Johan: Yesterday we played a song from the first album (“Greater Art”, 1994), which we hadn’t played for 10 years. But a lot of fans asked us to do it, and we did it especially for the fans.

When you returned to the live scene after a few years’ break, you said that it felt great to be back of stage. What do you feel now when you play live? Have these great feelings subsided after a while?

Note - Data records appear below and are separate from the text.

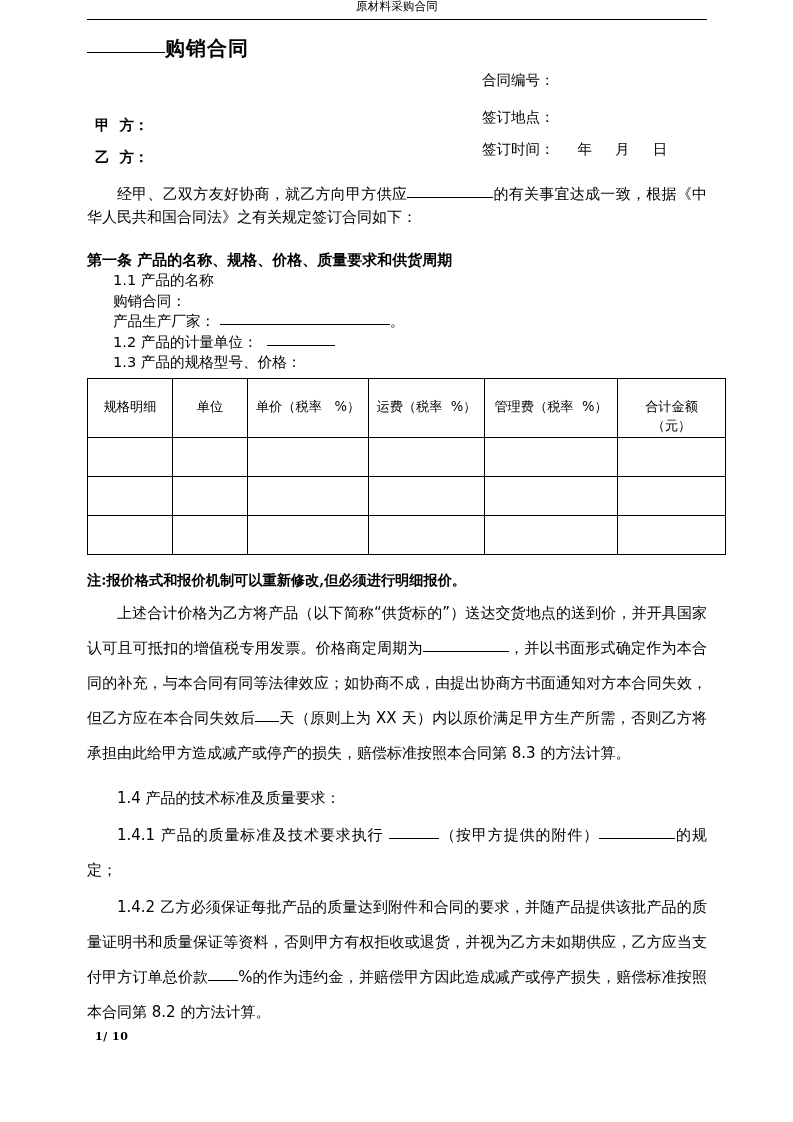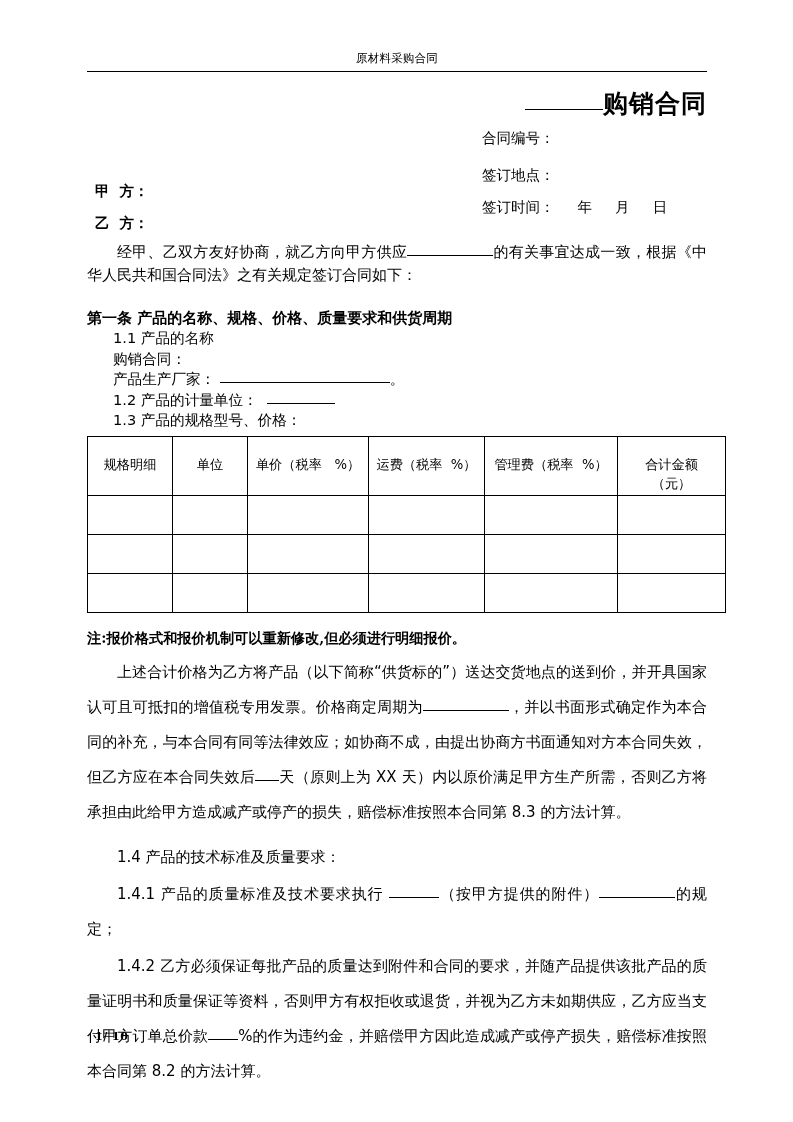--- a/index.html
+++ b/index.html
@@ -28,7 +28,6 @@
 
   
   .doc-header {
-    padding-top: 52px;
     text-align: center;
     font-size: 11.5px;
     line-height: 1.2;

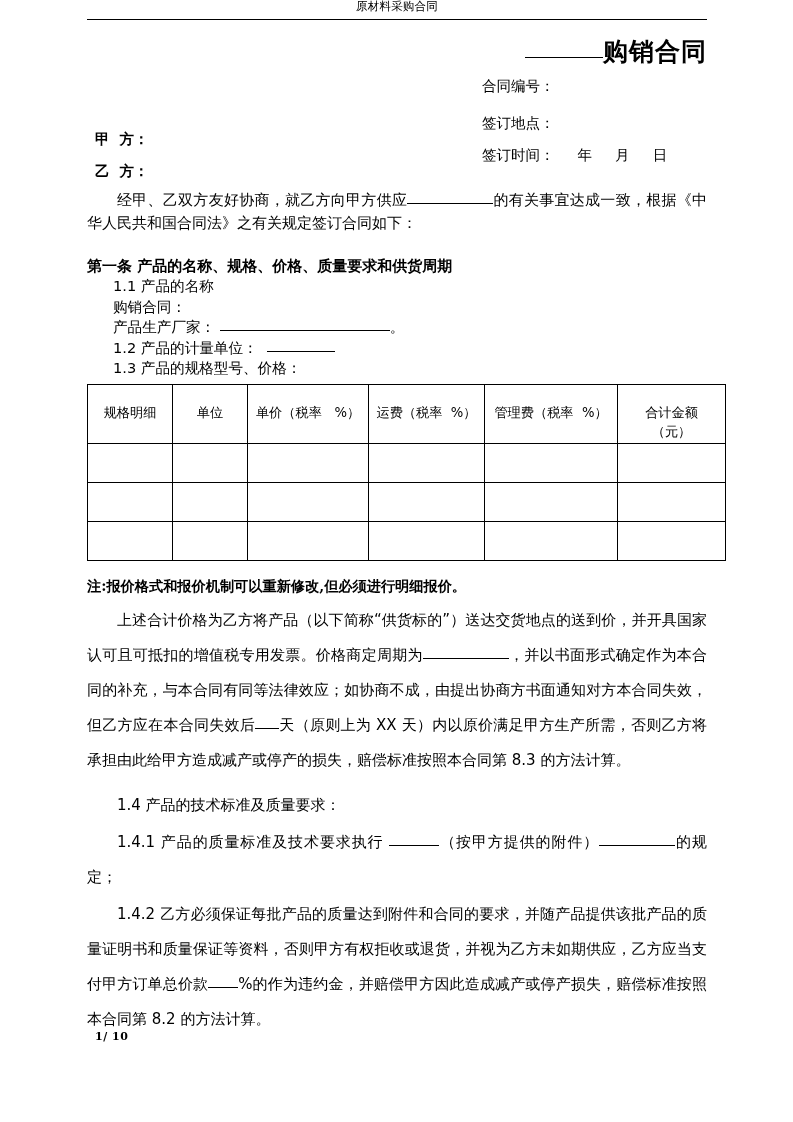--- a/index.html
+++ b/index.html
@@ -42,9 +42,9 @@
   
   .doc-title {
     margin-top: 16px;
-    text-align: right;
-    font-family: "DejaVu Serif", "Liberation Serif", serif;
-    font-size: 25px;
+    text-align: left;
+    font-family: "DejaVu Serif", "Liberation Serif", serif;
+    font-size: 20px;
     font-weight: bold;
     letter-spacing: 1px;
     line-height: 1.25;

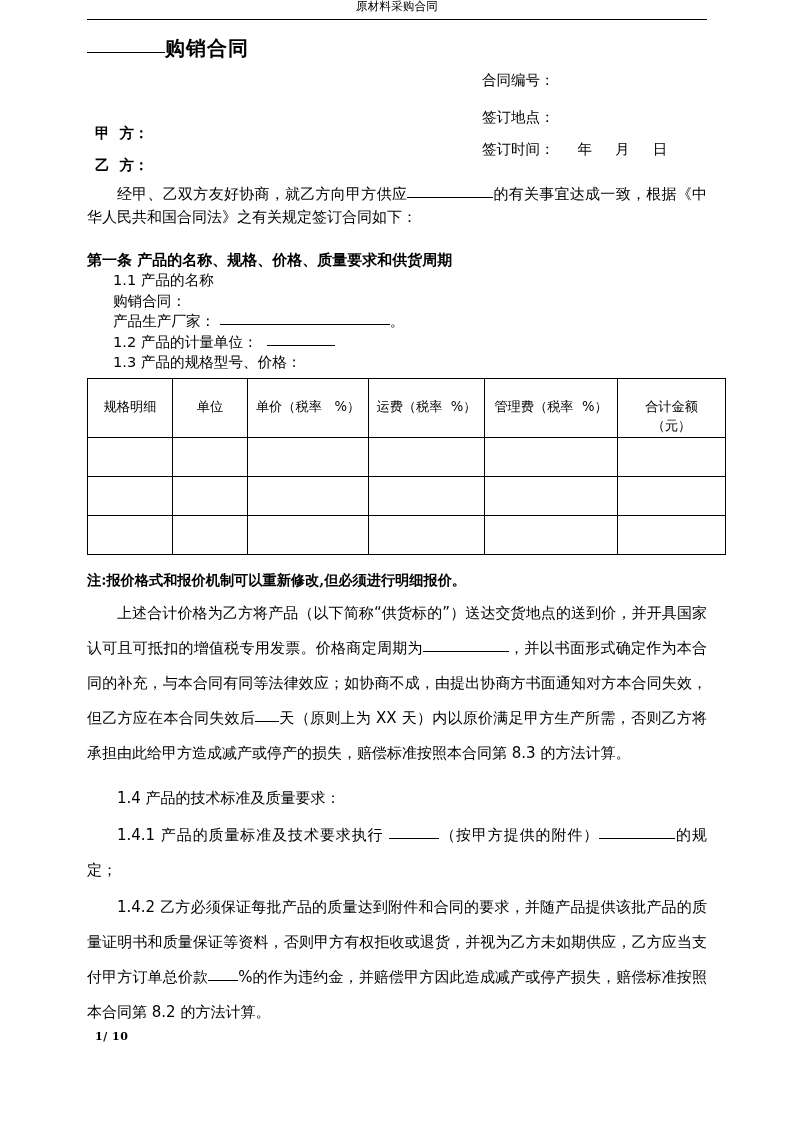--- a/index.html
+++ b/index.html
@@ -72,7 +72,7 @@
   .meta-left {
     position: absolute;
     left: 8px;
-    top: 16px;
+    top: 8px;
     font-weight: bold;
     font-family: "DejaVu Serif", "Liberation Serif", serif;
     white-space: pre;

Daniel: When you have such a break, you are used to doing totally different things in your life, so the first time we played a show it felt like driving a car at 100 km/h straight into a wall of stone. But now we’ve played a couple of shows, and it is getting better and better. We are growing into this again, and now it feels much better to play live then what it did before. Now we feel much more secure, and we are much more honest. When you are a quite new band, you want to follow into different places, but now I don’t think we want to follow anywhere, we just want to go where we want to go. Every step we take feels quite comfortable for us. We are now quite comfortable playing live, and I remember that before we mostly liked being in the studio.

Some time ago you were looking for a keyboard player to play Hammond organ live at your shows. Have you abandoned this idea, or are you still searching?

Johan: We’ve found a keyboard player that’s really small. (laughs)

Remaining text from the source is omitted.